Ongoing demographic trends already pointed to the need to find new ways to cover growing public spending. The coronavirus crisis will accelerate this search. However, to avoid fiscal wars between countries undermining that strategy, pluri-national consistency through tacit or explicit cooperation will be a necessary condition.
Take, for example, fiscal challenges in the Eurozone, which have been compounded by the coronavirus crisis. Highly impacted countries—including Italy and Spain—were already showing fiscal vulnerability before the virus outbreak, despite years of fiscal restrictions. The division between requests for mutualization of debt at the Eurozone level, and the country-specific tax structures required by others—Germany—will require resolution. The announcement by the European Central Bank that it will buy another €600 billion in bonds, together with the proposal announced on May 27 by the European Commission to create a new European Union recovery fund of €750 billion to help the countries most affected by the pandemic, pushed the problem forward.

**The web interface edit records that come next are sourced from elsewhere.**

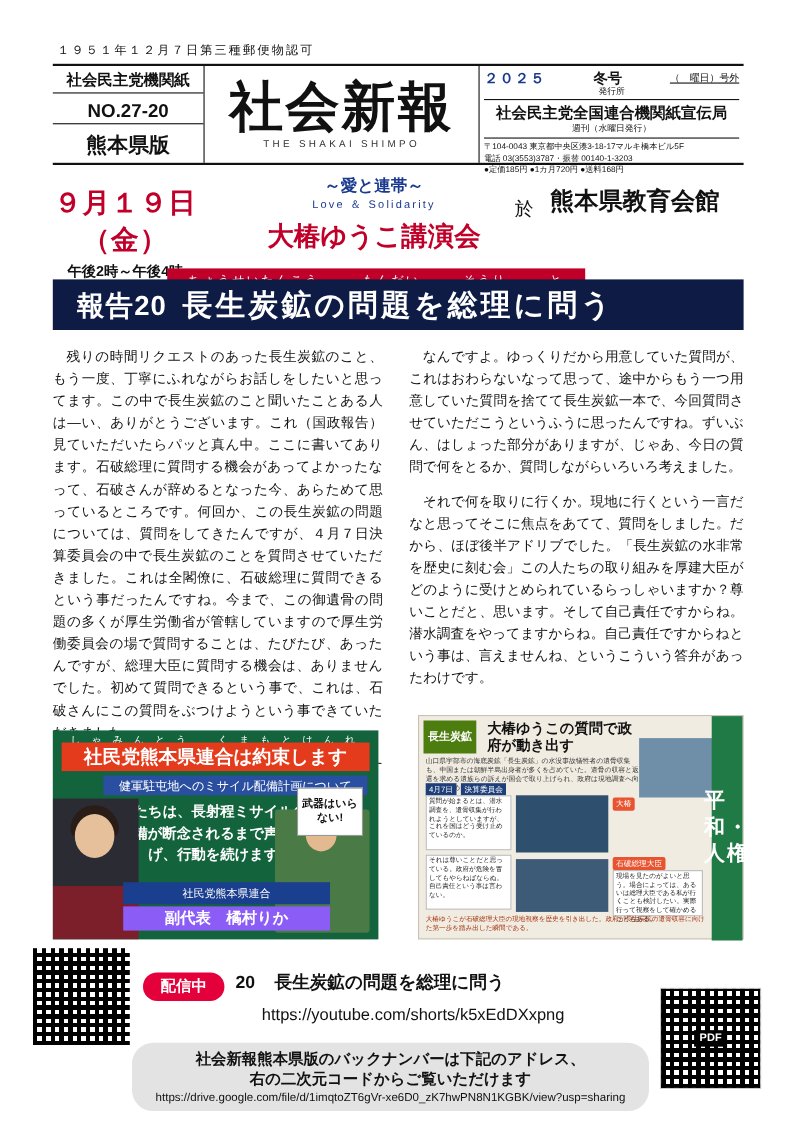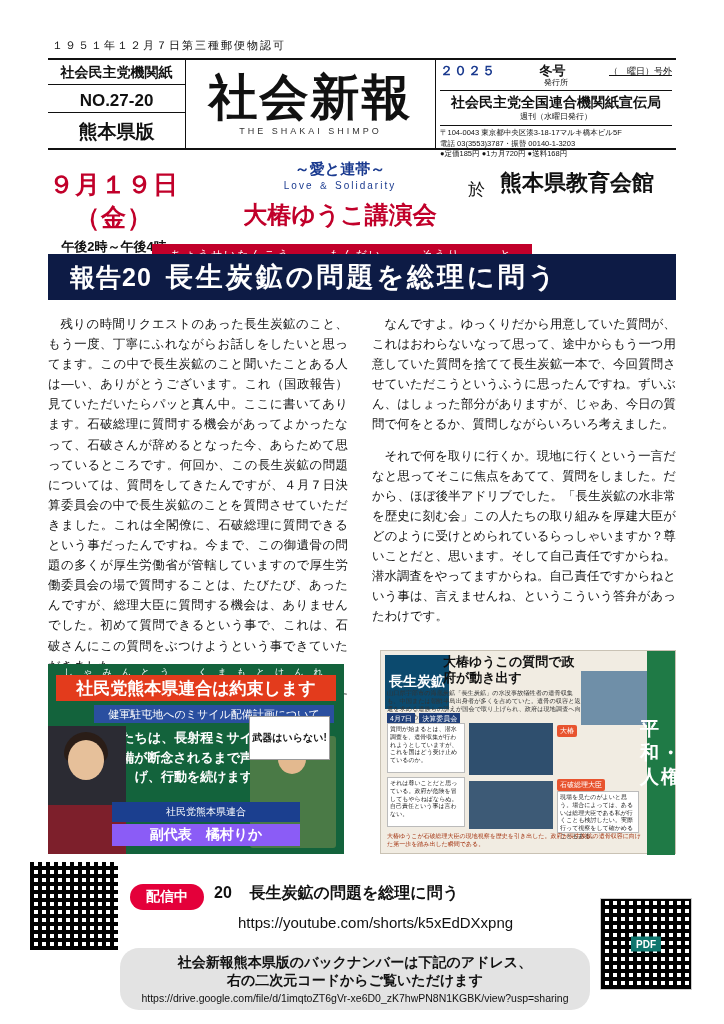--- a/index.html
+++ b/index.html
@@ -135,8 +135,8 @@
     background:#f1ece2; border:1px solid #c9c2b4;
   }
   .pr-tag {
-    position:absolute; left:4px; top:4px; background:#0c4a6e; color:#fff; font-size:14px;
-    padding:18px 4px; font-weight:bold;
+    position:absolute; left:4px; top:4px; background:#4d7c0f; color:#fff; font-size:10px;
+    padding:8px 4px; font-weight:bold;
   }
   .pr-title {
     position:absolute; left:62px; top:3px; width:140px; font-size:13px; font-weight:bold; color:#111; line-height:1.25;

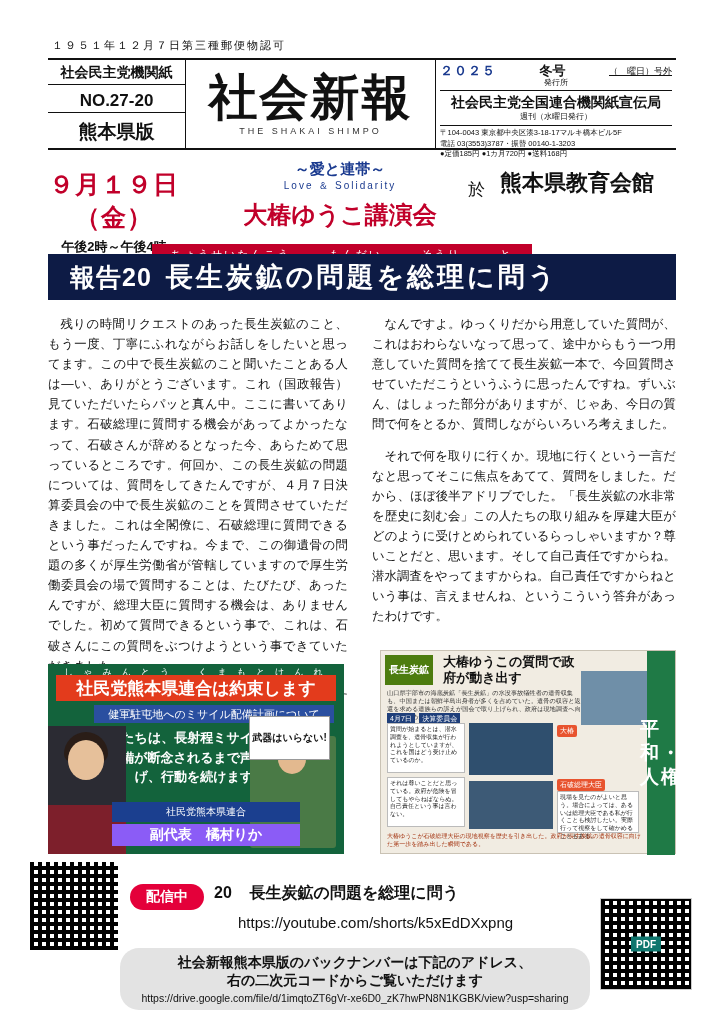--- a/index.html
+++ b/index.html
@@ -124,7 +124,7 @@
   }
   .pl-man .head { position:absolute; left:28px; top:8px; width:28px; height:30px; border-radius:50%; background:#e3b98f;}
   .pl-placard {
-    position:absolute; right:14px; top:52px; width:81px; height:44px; background:#fff; color:#111;
+    position:absolute; right:14px; top:52px; width:60px; height:44px; background:#fff; color:#111;
     font-size:10px; font-weight:bold; display:flex; align-items:center; justify-content:center; text-align:center;
     line-height:1.2; border:1px solid #999;
   }

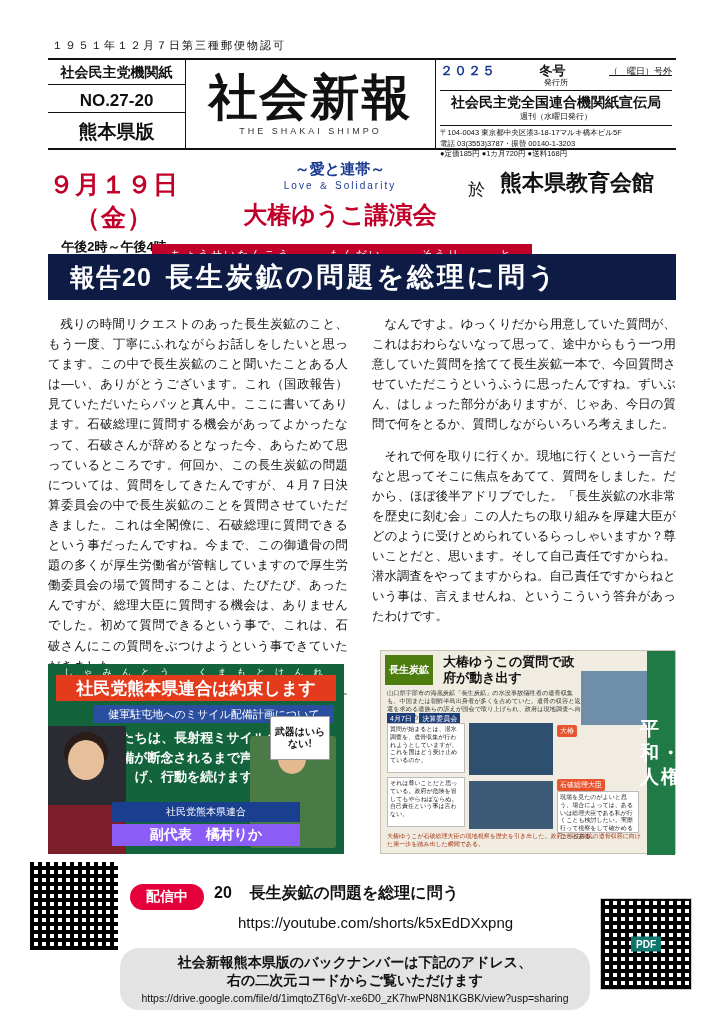--- a/index.html
+++ b/index.html
@@ -168,7 +168,7 @@
   }
   .qr-pdf {
     position:absolute; left:50%; top:50%; transform:translate(-50%,-50%);
-    background:#0f766e; color:#fff; font-size:10px; font-weight:bold; padding:2px 5px;
+    background:#000000; color:#fff; font-size:10px; font-weight:bold; padding:2px 5px;
   }
   .live-badge {
     position:absolute; left:130px; top:884px; width:74px; height:26px; border-radius:13px;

Greater intensity and frequency of stresses in the public and foreign debts of the poorest countries will also be present. The external debt of poor countries had already increased substantially since the 2008-09 global financial crisis. The G20’s postponement of the payment of its official bilateral debt this year eased the service burden in the short term, but the debt will continue to accumulate and the underlying debt trajectories will still need to be dealt with after the pandemic. A key component in this regard will be China’s role as a creditor. Its financial exposure to developing countries through credit lines and loan agreements—often linked to commercial projects at market rates and backed by guarantees—has increased in recent history.
The second result from coronavirus will be acceleration of digitization in production processes and in the provision of public services. Pre-existing trends in the introduction of new technologies that were already reconfiguring production chains, with the potential shift of activities back to advanced economies (see here), won a prize associated with the reduction of risks of exposure to shocks abroad.
Digitization processes that are taking place during the pandemic and the confinements tend to remain, to a large extent, definitively extending in areas such as education. There will be destruction of ‘analogue’ jobs, while jobs and opportunities for entrepreneurship that require digital training will be created. Adapting the workforce to this new reality will be among the challenges highlighted by COVID-19.
A third post-coronavirus characteristic is likely to be a partial setback of productive integration across borders, which marked globalization in the decades before the global financial crisis and which has been under pressure to turn in the opposite direction ever since. In some cases, including medical equipment and medicines, in addition to high technology, the primacy of efficiency and cost minimization will give way to security against the risks of shocks that disrupt the availability of imports. It remains to be seen how far the demarcation lines will extend of what will be considered ‘strategic’ by different countries, in terms of the activities they need to re-shore. A key part of this issue is expected to be the intensification of the technological dispute between the United States and China.
The coronavirus pandemic could also accentuate the ‘moving contradiction’ between a reinforcement of reorientation within countries and the need for policy coordination between countries in many areas. Dealing with challenges including future pandemics, climate change, cyber security, terrorism, and migration will require more multilateralism or pluri-nationalism and much less nationalism. This will mean that the lessons of coronavirus, which has encouraged national solutions, will have to be learned carefully.